PHOTO ROBERT SKINNER, LA PRESSE ARCHIVE

Julie Paquin, Financial Planner and Vice President, Private Management, at Optimum Gestion de Placements

Having lived through difficult years financially, Nadine has several options open to her. “She has made great efforts to get her finances in order and her budgetary discipline is on the right track,” says Julie Paquin, financial planner and vice president, private administration, at Optimum Gestion de Placements.

For the RESP, on the other hand, it is too late for Nadine. “She should have contributed at least $2,000 in her case last year because to receive the 30% federal subsidy, the child must be 15 on December 31 of the contribution year,” says Julie Paquin.

Reduce your taxable income

As Nadine’s taxable income has skyrocketed this year due to her salary increase and retroactive equal pay payment of over $34,000, her marginal tax rate will increase from 37.12% to 47.46%, according to Julie Paquin.

Contributing to your RRSP is a priority to reduce your tax bill this year. Since she has unused RRSP contribution space, I advise her to take $15,000 from her checking account and $10,000 from her TFSA and deposit them into her RRSP.

Julie Paquin, Financial Planner and Vice President, Private Management, at Optimum Gestion de Placements

The financial planner also suggests she increases her automatic payments in her RRSP to $185 for the next two years. “Then she can add that amount to her TFSA contributions,” she says. This allows him to use his unused rights in his RRSP and continue saving for the down payment to become a homeowner. »

Maximize the TFSA

To achieve her goals, Nadine is also interested in setting up an automatic payment in her TFSA every two weeks.

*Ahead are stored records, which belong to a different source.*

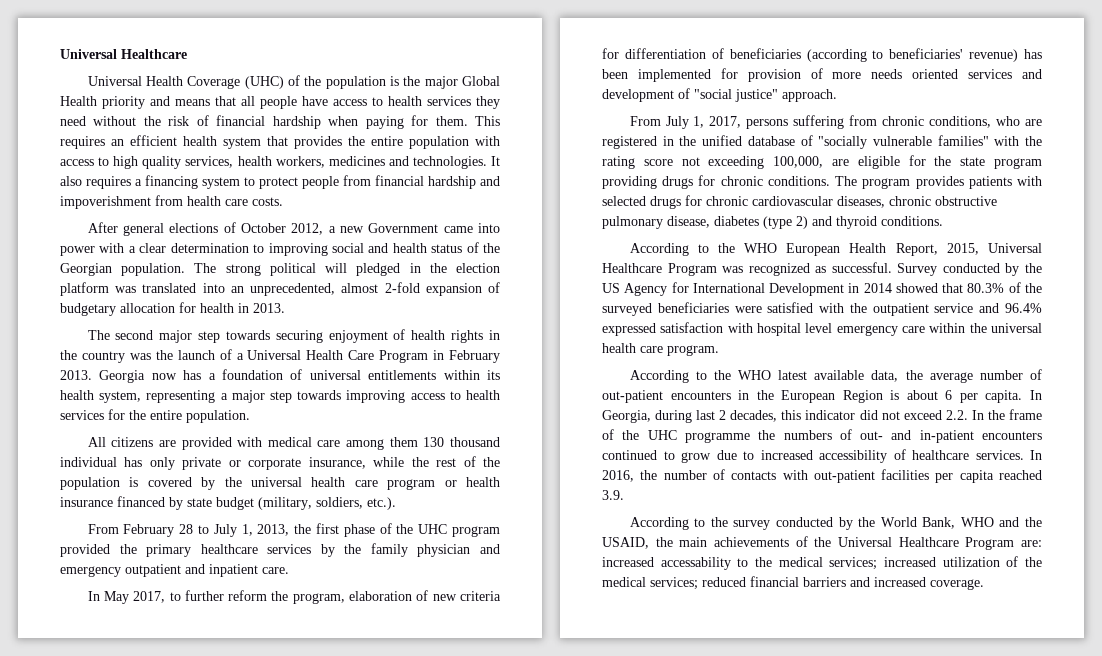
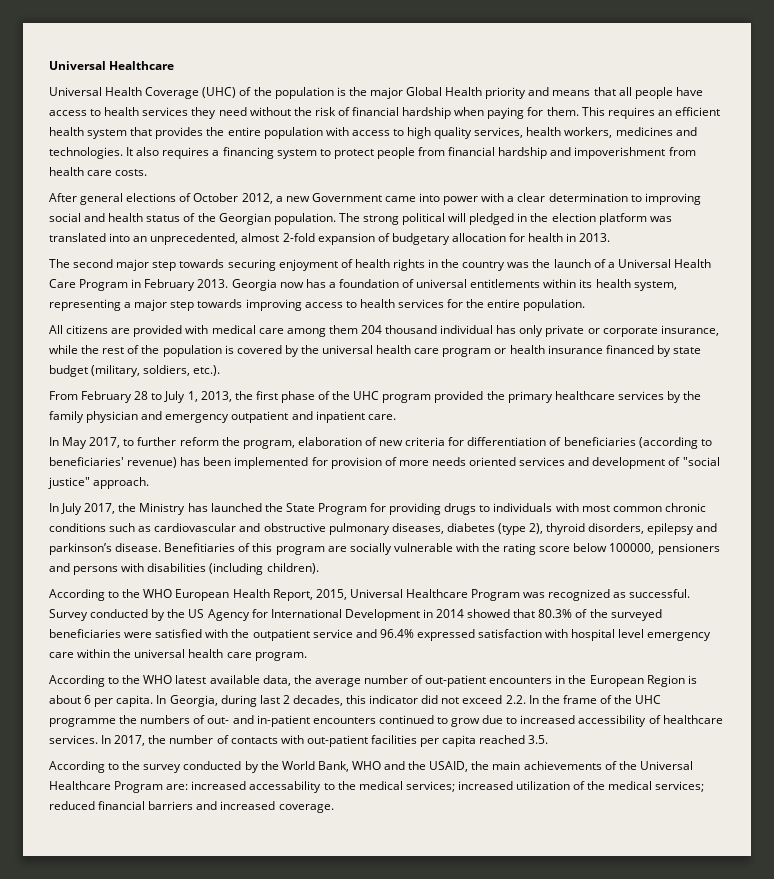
- All citizens are provided with medical care among them 130 thousand individual has only private or corporate insurance, while the rest of the population is covered by the universal health care program or health insurance financed by state budget (military, soldiers, etc.).
+ All citizens are provided with medical care among them 204 thousand individual has only private or corporate insurance, while the rest of the population is covered by the universal health care program or health insurance financed by state budget (military, soldiers, etc.).
- From July 1, 2017, persons suffering from chronic conditions, who are registered in the unified database of "socially vulnerable families" with the rating score not exceeding 100,000, are eligible for the state program providing drugs for chronic conditions. The program provides patients with selected drugs for chronic cardiovascular diseases, chronic obstructive pulmonary disease, diabetes (type 2) and thyroid conditions.
+ In July 2017, the Ministry has launched the State Program for providing drugs to individuals with most common chronic conditions such as cardiovascular and obstructive pulmonary diseases, diabetes (type 2), thyroid disorders, epilepsy and parkinson’s disease. Benefitiaries of this program are socially vulnerable with the rating score below 100000, pensioners and persons with disabilities (including children).
- In 2016, the number of contacts with out-patient facilities per capita reached 3.9.
+ In 2017, the number of contacts with out-patient facilities per capita reached 3.5.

“I advise him to transfer $200 every two weeks,” says Julie Paquin. The TFSA is attractive because returns and withdrawals are not taxable. »

She also advises Nadine to keep a portion of her TFSA as an emergency fund, which equates to about three months’ spending. “A financial cushion gives you security,” says the financial planner. However, several factors can affect the amount needed, such as the details of his disability insurance. He must also invest this sum in safe and flexible investments in order to be able to withdraw amounts if necessary. »

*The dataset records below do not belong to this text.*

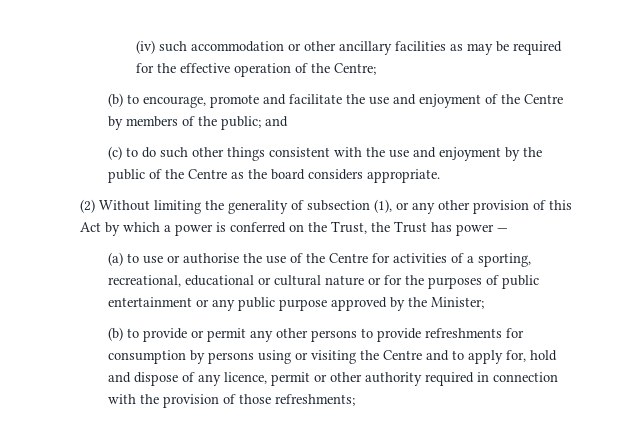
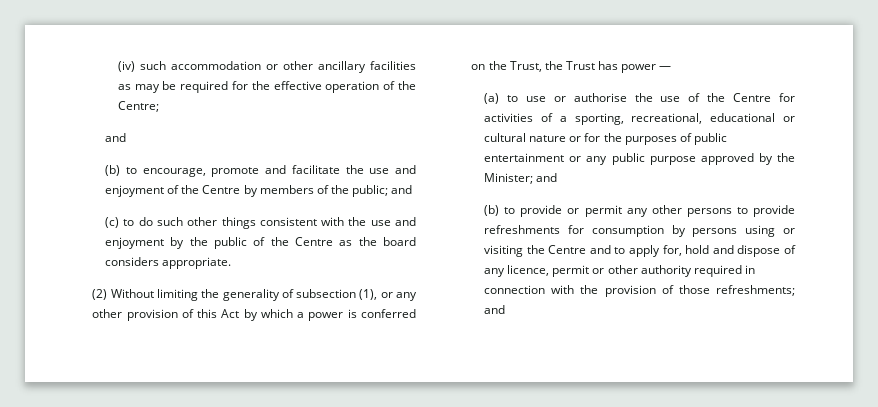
  (iv) such accommodation or other ancillary facilities as may be required for the effective operation of the Centre;
+ and
- (a) to use or authorise the use of the Centre for activities of a sporting, recreational, educational or cultural nature or for the purposes of public entertainment or any public purpose approved by the Minister;
+ (a) to use or authorise the use of the Centre for activities of a sporting, recreational, educational or cultural nature or for the purposes of public entertainment or any public purpose approved by the Minister; and
- (b) to provide or permit any other persons to provide refreshments for consumption by persons using or visiting the Centre and to apply for, hold and dispose of any licence, permit or other authority required in connection with the provision of those refreshments;
+ (b) to provide or permit any other persons to provide refreshments for consumption by persons using or visiting the Centre and to apply for, hold and dispose of any licence, permit or other authority required in connection with the provision of those refreshments; and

Assess the feasibility of the Triplex project

For the triplex question, Nadine and her daughter have to go to their financial institution to check their creditworthiness and get pre-qualified for a certain sum. “This will be a good indicator of the realism of the project,” says Julie Paquin.

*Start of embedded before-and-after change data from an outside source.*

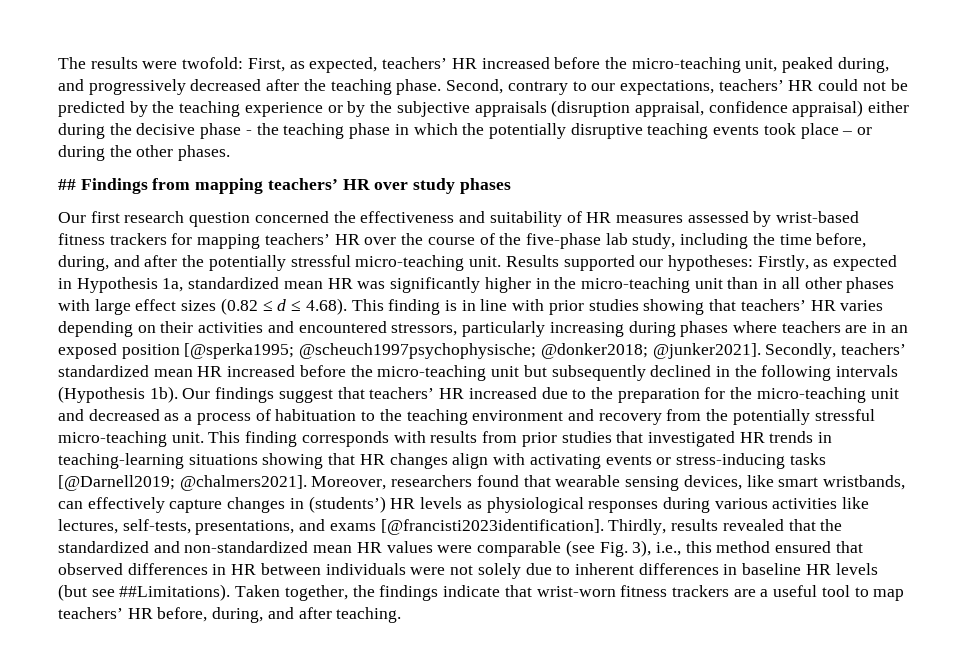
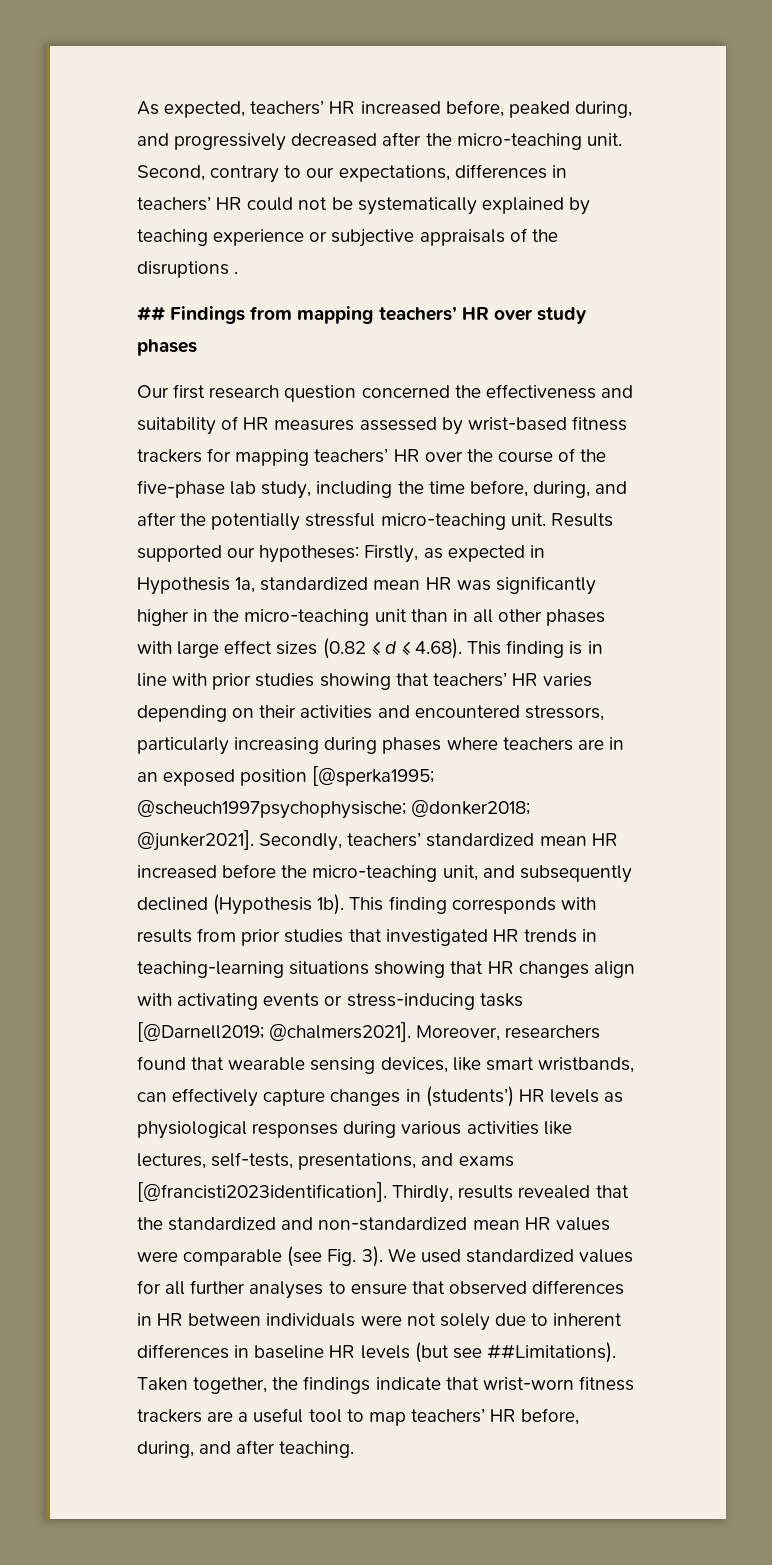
- The results were twofold: First, as expected, teachers’ HR increased before the micro-teaching unit, peaked during, and progressively decreased after the teaching phase.
+ As expected, teachers’ HR increased before, peaked during, and progressively decreased after the micro-teaching unit.
- Second, contrary to our expectations, teachers’ HR could not be predicted by the teaching experience or by the subjective appraisals (disruption appraisal, confidence appraisal) either during the decisive phase - the teaching phase in which the potentially disruptive teaching events took place – or during the other phases.
+ Second, contrary to our expectations, differences in teachers’ HR could not be systematically explained by teaching experience or subjective appraisals of the disruptions .
- Secondly, teachers’ standardized mean HR increased before the micro-teaching unit but subsequently declined in the following intervals (Hypothesis 1b). Our findings suggest that teachers’ HR increased due to the preparation for the micro-teaching unit and decreased as a process of habituation to the teaching environment and recovery from the potentially stressful micro-teaching unit.
+ Secondly, teachers’ standardized mean HR increased before the micro-teaching unit, and subsequently declined (Hypothesis 1b).
- Thirdly, results revealed that the standardized and non-standardized mean HR values were comparable (see Fig. 3), i.e., this method ensured that observed differences in HR between individuals were not solely due to inherent differences in baseline HR levels (but see ##Limitations).
+ Thirdly, results revealed that the standardized and non-standardized mean HR values were comparable (see Fig. 3). We used standardized values for all further analyses to ensure that observed differences in HR between individuals were not solely due to inherent differences in baseline HR levels (but see ##Limitations).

A $1 million building requires a 20% down payment if you want to avoid paying the Canada Mortgage and Housing Corporation (CMHC) mortgage loan insurance premium. “So we’re talking $200,000 down payment and $4,652 mortgage payments per month at a simulated interest rate of 5%,” estimates Julie Paquin. Nadine could also opt for the minimum down payment for a triplex which is 10% but she would then have to pay the CMHC premium and of course a lower down payment means she has to borrow a larger sum and therefore more mortgages. »

According to the savings scenario proposed by the financial planner, Nadine will have nearly $33,000 in TFSAs in 2026 and she will be able to take advantage of the Homebuyer Plan (HBP) by withdrawing the maximum allowed in her RRSP, i.e. $35,000.

While buying an investment property can be attractive, it also comes with a lot of obligations that need to be considered. “According to the retirement analysis that was conducted, Nadine can retire at age 60 without buying a property with a cost of living of $44,000,” says Julie Paquin. Nadine could also decide to postpone purchasing the triplex or explore other options such as purchasing a condo with a courtyard. One thing is for sure, it is essential that she is accompanied by real estate and personal finance experts to make the best decisions and maintain her budgetary discipline. »

*Although the case highlighted in this section is real, the first name used is fictitious.